TAMPA - Vinny Lecavalier said he is determined on his first few shifts of every game to take the puck to the net. Whether he gets a shot or takes a hit really doesn't matter.
"It gets you into the game," he said. "I try to focus on the first couple of shifts to make sure right away I'm into it."
Lecavalier said that's the way it has been since that January day in Vancouver when he admitted he was playing badly and vowed to turn his season around.
It has worked.
Lecavalier had 32 goals, 34 assists and was plus-24 entering Saturday's game against the Thrashers. Nineteen goals and 23 assists came in 36 games since his declaration. In 45 prior, Lecavalier had 13 goals and 11 assists and was in a five-goal, 33-game drought.
What changed? Effort, basically. Lecavalier said he is skating harder and is more committed to his defensive game, specifically backchecking, than ever before. But there also is maturity, and that brings us back to Jan. 21 in Vancouver and Lecavalier's eye-opening video session with coach John Tortorella and associate coach Craig Ramsay.
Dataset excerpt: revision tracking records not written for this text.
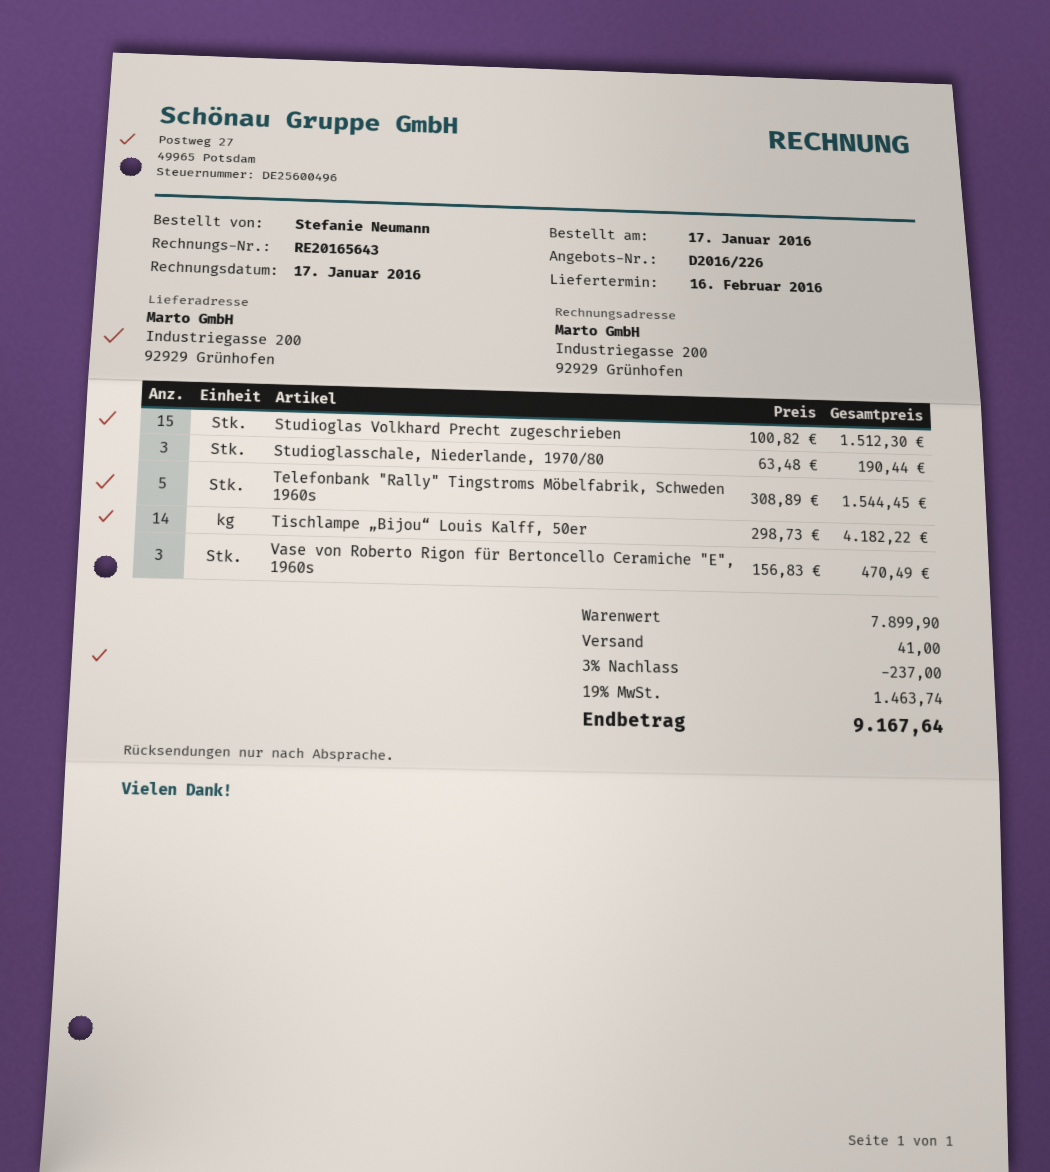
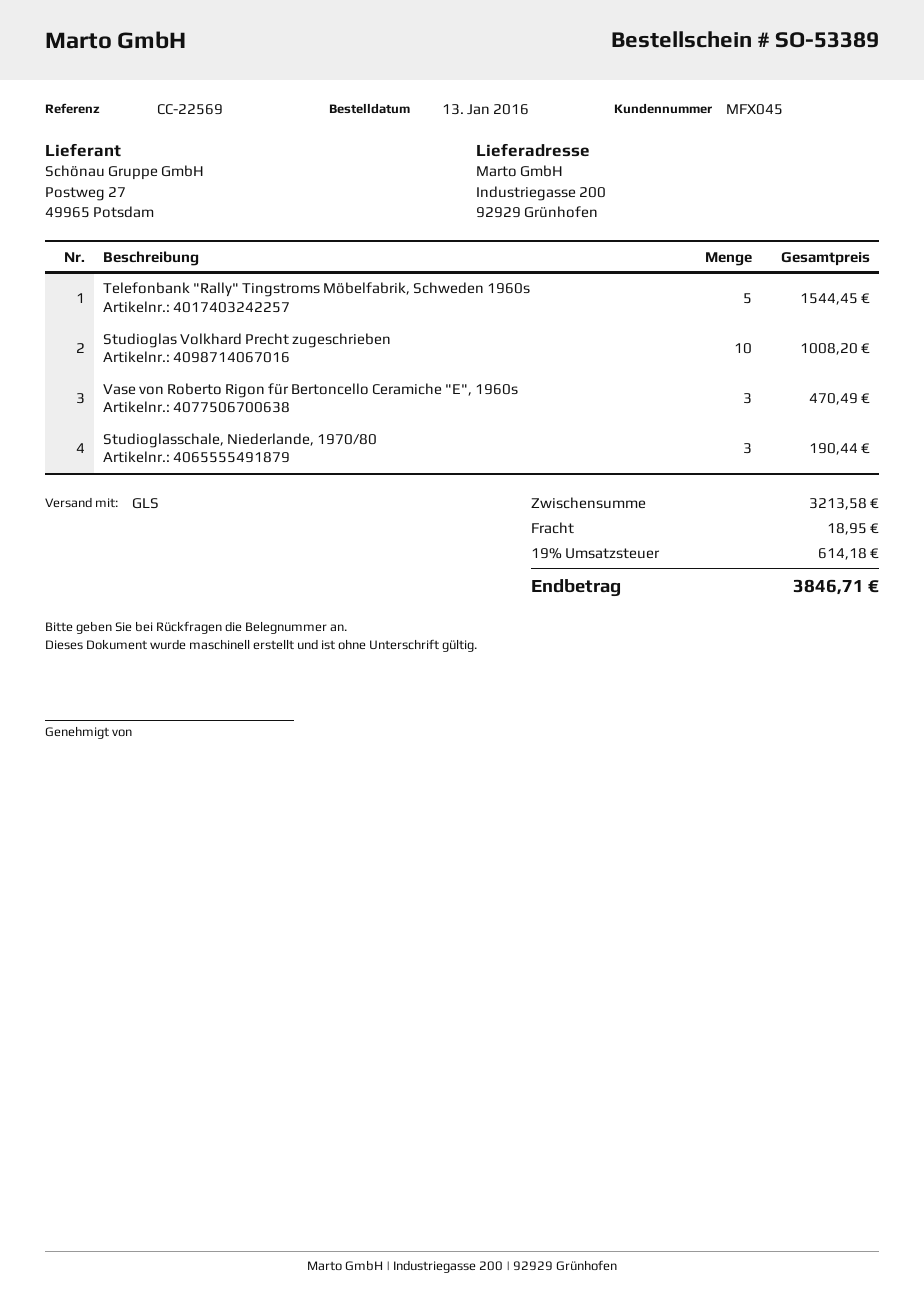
order date: 2016-01-17 -> 2016-01-13
Studioglas Volkhard Precht zugeschrieben: 15 for 1512.30 -> 10 for 1008.20
Tischlampe „Bijou“ Louis Kalff, 50er: 14 for 4182.22 -> none
subtotal: 7899.90 -> 3213.58
discount: 3% = 237.00 -> none
shipping: 41.00 -> 18.95
tax: 19% = 1463.74 -> 19% = 614.18
total: 9167.64 -> 3846.71

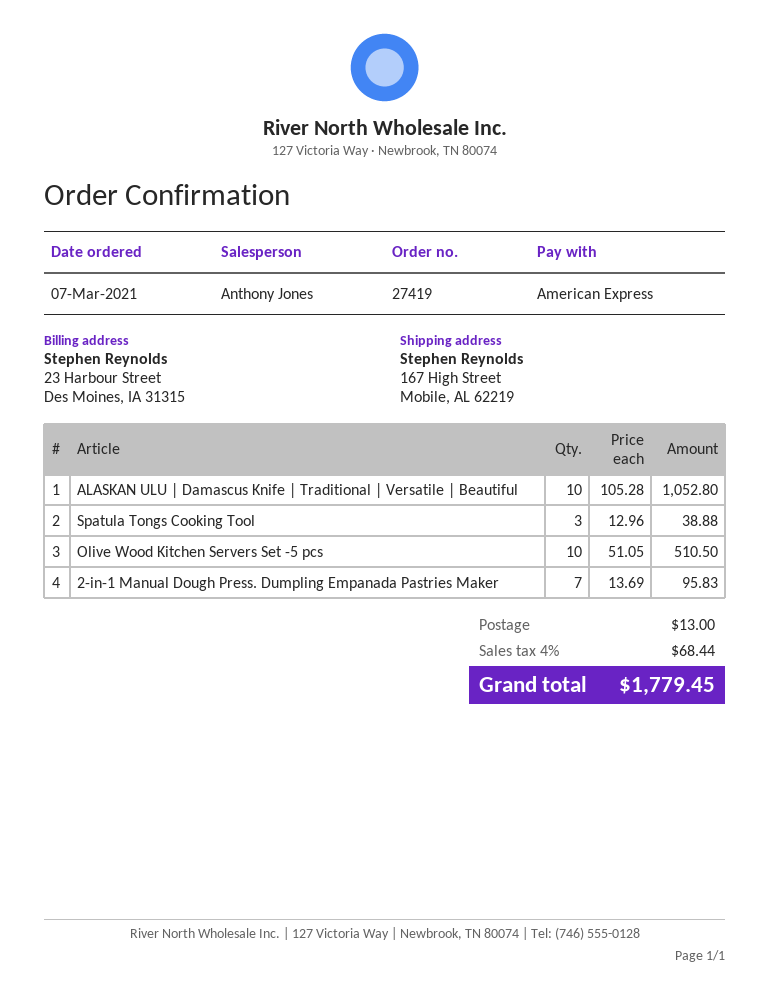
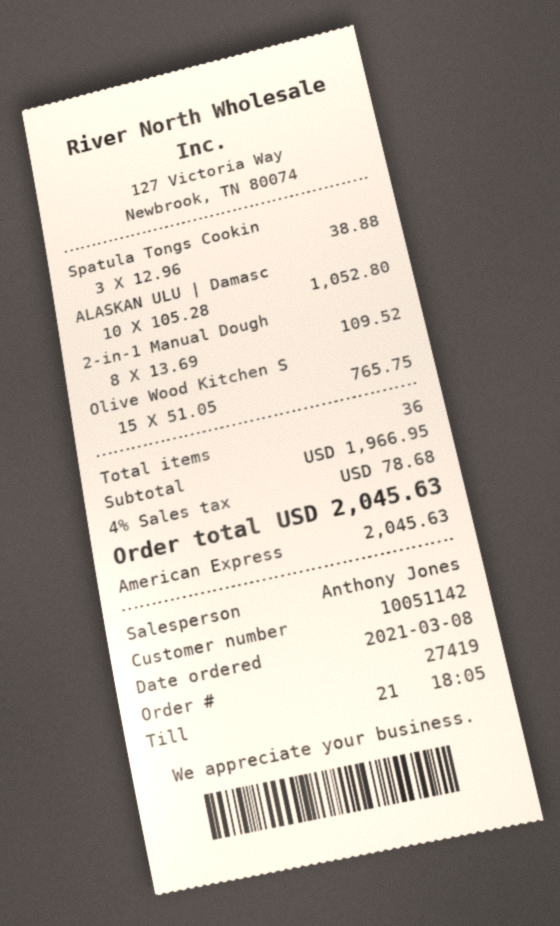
order date: 2021-03-07 -> 2021-03-08
Olive Wood Kitchen Servers Set -5 pcs: 10 x 51.05 = 510.50 -> 15 x 51.05 = 765.75
2-in-1 Manual Dough Press. Dumpling Empanada Pastries Maker: 7 x 13.69 = 95.83 -> 8 x 13.69 = 109.52
shipping: 13.00 -> none
tax: 4% = 68.44 -> 4% = 78.68
total: 1779.45 -> 2045.63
"Sometimes when you're in a slump and you keep going for so long, you kind of get into a rhythm," Lecavalier said Saturday. "It had been a month and things were going the same way.
"I knew I needed to have a better second half. If I said that, I would put pressure on myself. It motivated me even more to take it to another notch."
Lecavalier, 23, admitted he would not have spoken out two seasons ago or maybe even last season.
"Probably not," he said. "I was younger. I believe more in myself now and how I can play."
"I give him a lot of credit in stepping up and saying those things and following through with them," Tortorella said. "He didn't lie in the weeds. The team was successful and he wanted to be part of it. It's another step in his maturity."
Since Lecavalier had a goal and an assist Jan. 22 in a 3-2 victory over the Oilers, he has not gone more than three games without a point. He has 123 shots in those 36 games. In his previous 45 he had 114.
"He made statements that he was going to be better and he took it upon himself," linemate Martin St. Louis said. "And props to him. Not everybody can say that and back it up. He's a major reason we've had the success we've had in the second half."
He might not be the Michael Jordan of hockey, as former owner Art Williams dubbed him when he was drafted No. 1 overall in 1996. But Tortorella said that's not the point.
"He's grown up mentally," Tortorella said. "I don't think it's fair to Vinny sometimes with some of the baggage he has to come with; from that idiot Art Williams talking about when he was drafted to all the entourage that follows him around saying this that and the other thing to him. It's a lot for him to handle.
"I think he has grown up tremendously mentally in putting that stuff away and trying to concentrate on his game. But there's more to him and he has to realize that and I think he does. Everybody wants everything out of him right away because of the word "potential.' Potential is garbage unless you go through the steps to get there, and now I think he has a full understanding of that."